Nicolas Cage is an American actor whose career began with a role in the 1981 television pilot The Best of Times. The following year, Cage made his feature film acting debut with a minor role in Fast Times at Ridgemont High, the second and last time he used his birth name Nicolas Coppola, which he changed professionally to avoid allegations of nepotism due to his connection to the Coppola family. In 1983, Cage starred in the teen romantic comedy Valley Girl alongside Deborah Foreman and had a supporting role in his uncle Francis Ford Coppola's Rumble Fish.
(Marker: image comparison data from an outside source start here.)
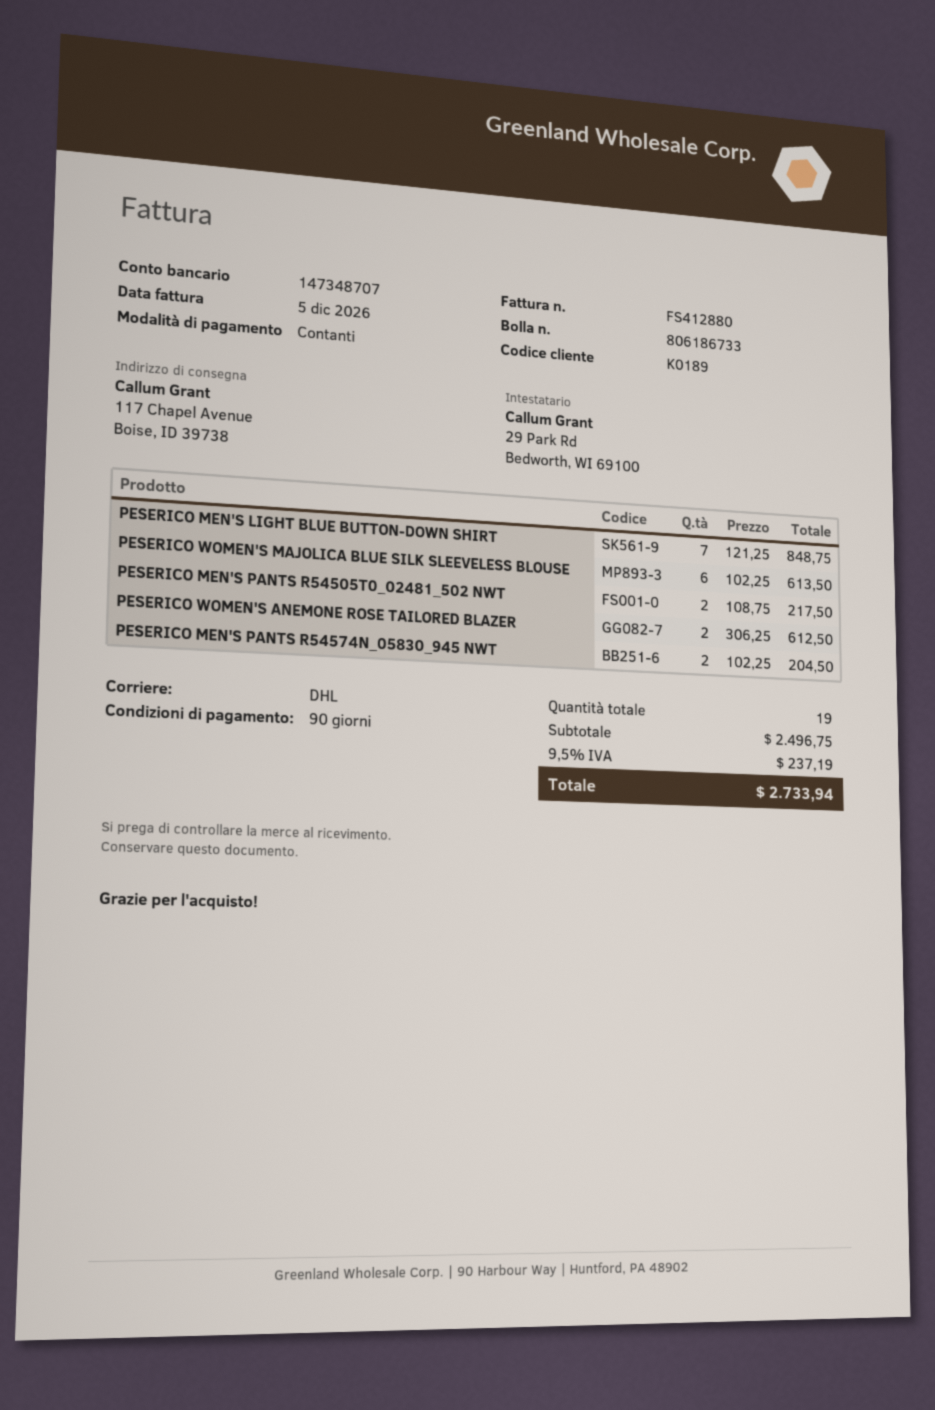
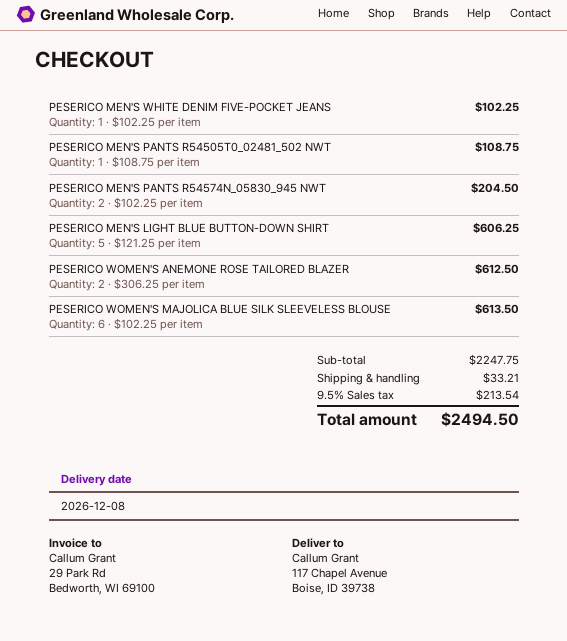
PESERICO MEN'S LIGHT BLUE BUTTON-DOWN SHIRT: 7 x 121.25 = 848.75 -> 5 x 121.25 = 606.25
PESERICO MEN'S PANTS R54505T0_02481_502 NWT: 2 x 108.75 = 217.50 -> 1 x 108.75 = 108.75
PESERICO MEN'S WHITE DENIM FIVE-POCKET JEANS: none -> 1 x 102.25 = 102.25
subtotal: 2496.75 -> 2247.75
shipping: none -> 33.21
tax: 9.5% = 237.19 -> 9.5% = 213.54
total: 2733.94 -> 2494.50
In 1984, Cage portrayed a fictionalized version of hitman Mad Dog Coll in Coppola's The Cotton Club and appeared in Birdy, a film that the National Board of Review listed among the top ten films of that year. He starred in Coppola's Peggy Sue Got Married in 1986 before leading the 1987 crime comedy Raising Arizona, written and directed by the Coen brothers. In 1988, he earned a Golden Globe nomination for Best Actor – Motion Picture Musical or Comedy for his role as the romantic lead in Moonstruck. In 1989, he appeared in the black comedy film Vampire's Kiss, a box-office bomb that later gained a cult following for his "chaotic" performance. In 1990, he led the David Lynch film Wild at Heart.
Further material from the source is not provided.